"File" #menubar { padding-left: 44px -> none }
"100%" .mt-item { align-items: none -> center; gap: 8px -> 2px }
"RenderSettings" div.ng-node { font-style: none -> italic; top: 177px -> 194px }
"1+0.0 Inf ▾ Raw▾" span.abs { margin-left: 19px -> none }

____________________

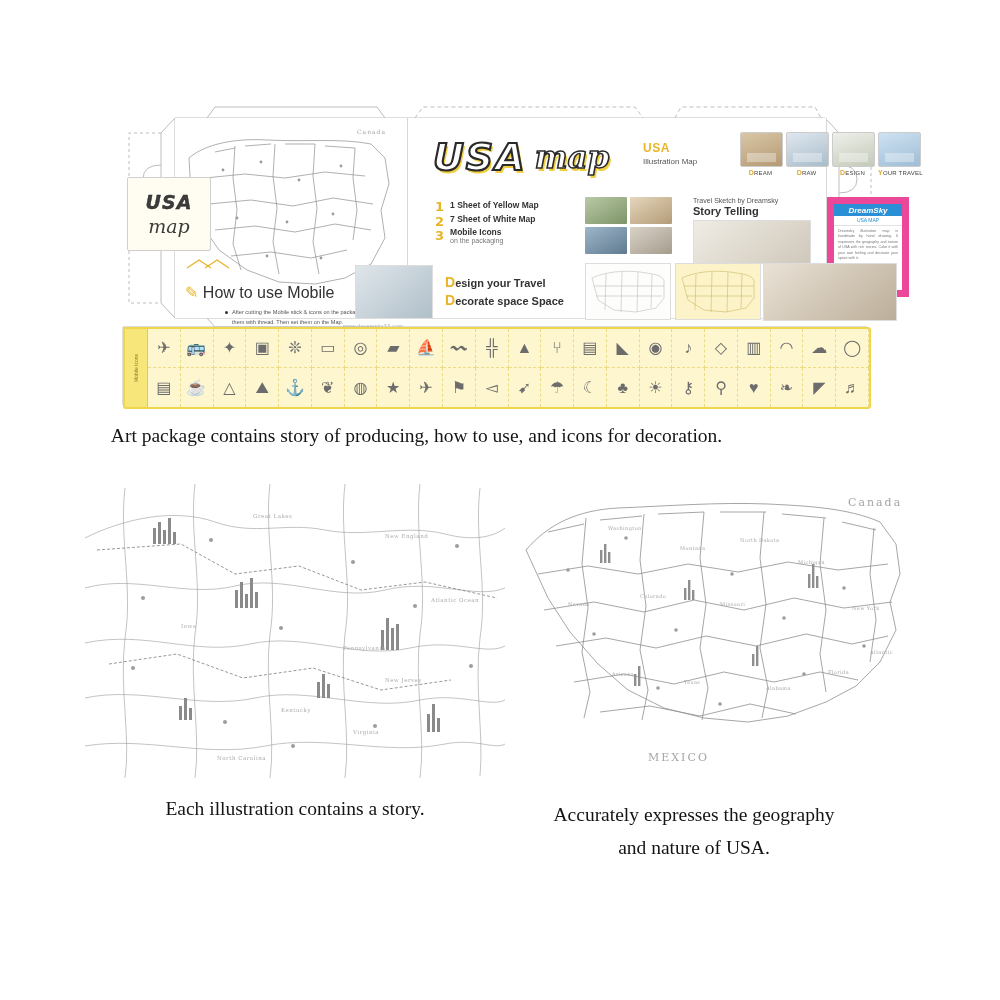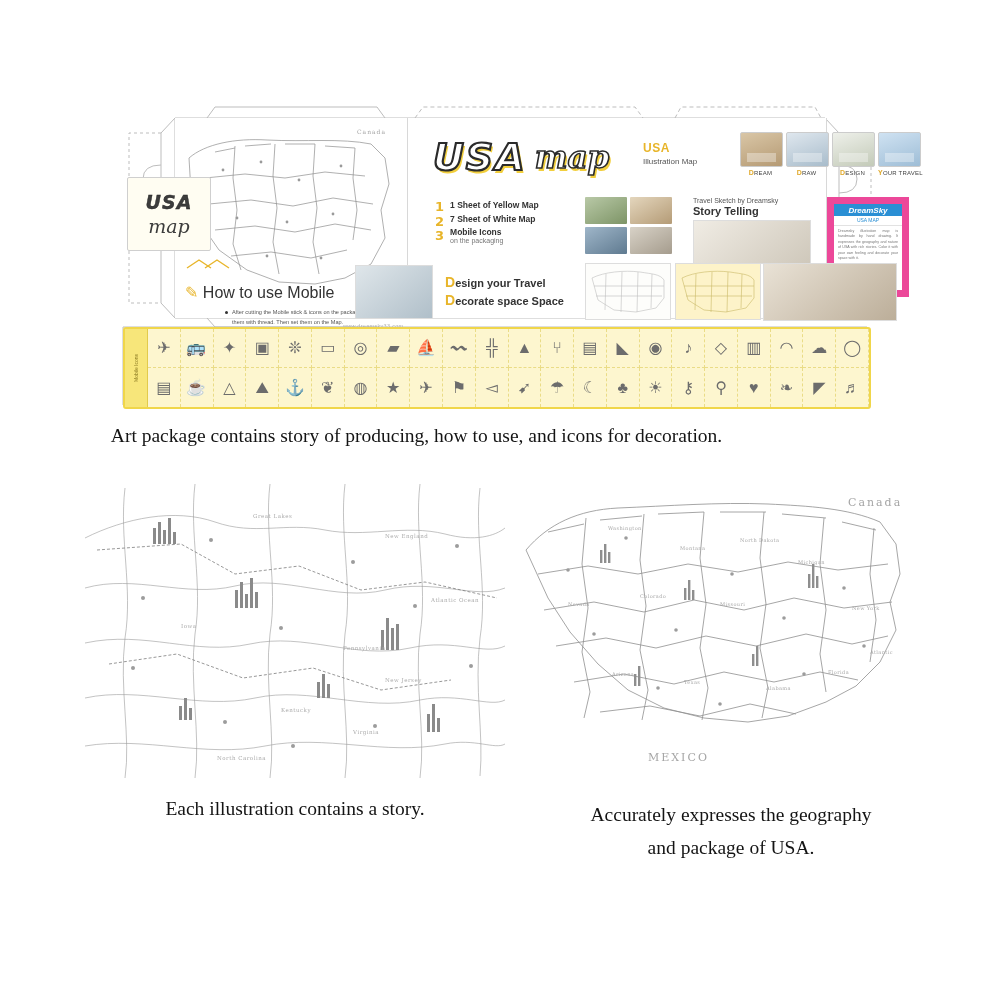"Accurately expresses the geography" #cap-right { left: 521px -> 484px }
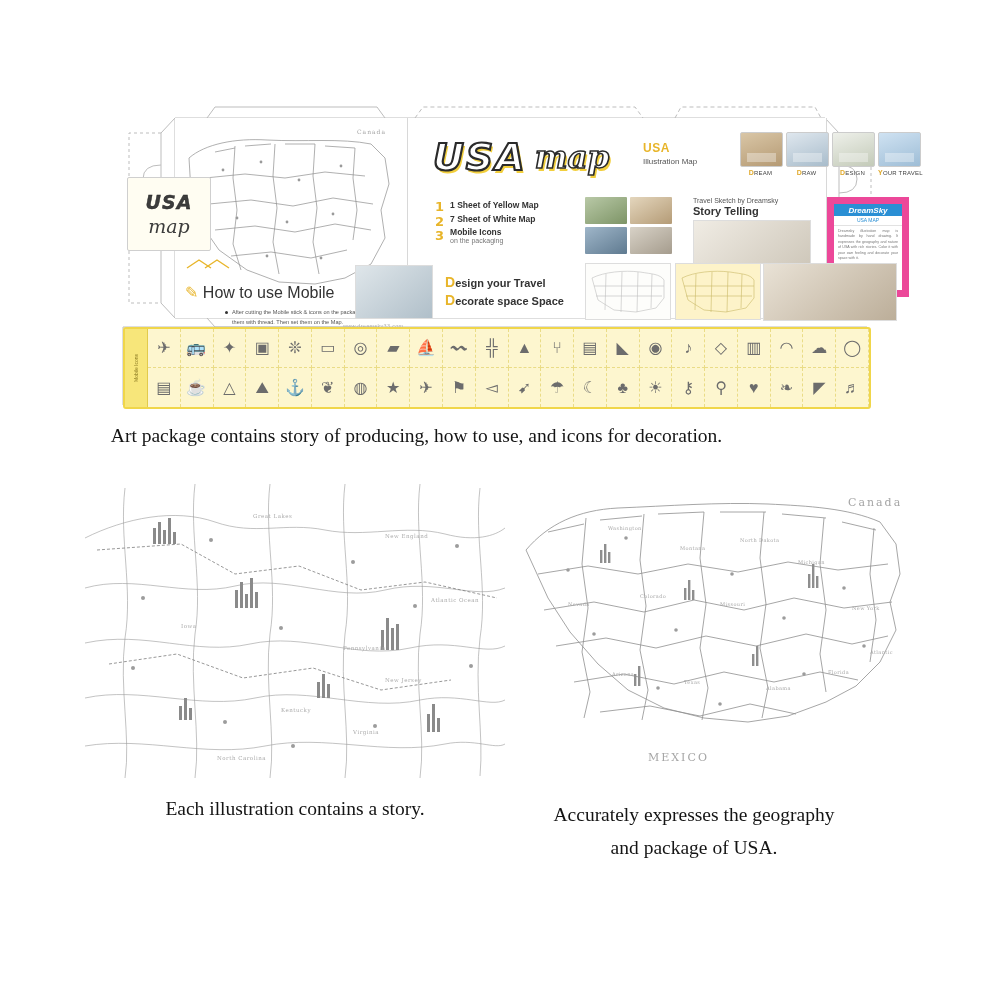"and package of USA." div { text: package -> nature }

____________________

### INSTRUCTIONS FOR THE TASK
In the entries, find every line holding "none" and copy it.

### WRITTEN RESPONSE
"File" #menubar { padding-left: 44px -> none }
"100%" .mt-item { align-items: none -> center; gap: 8px -> 2px }
"RenderSettings" div.ng-node { font-style: none -> italic; top: 177px -> 194px }
"1+0.0 Inf ▾ Raw▾" span.abs { margin-left: 19px -> none }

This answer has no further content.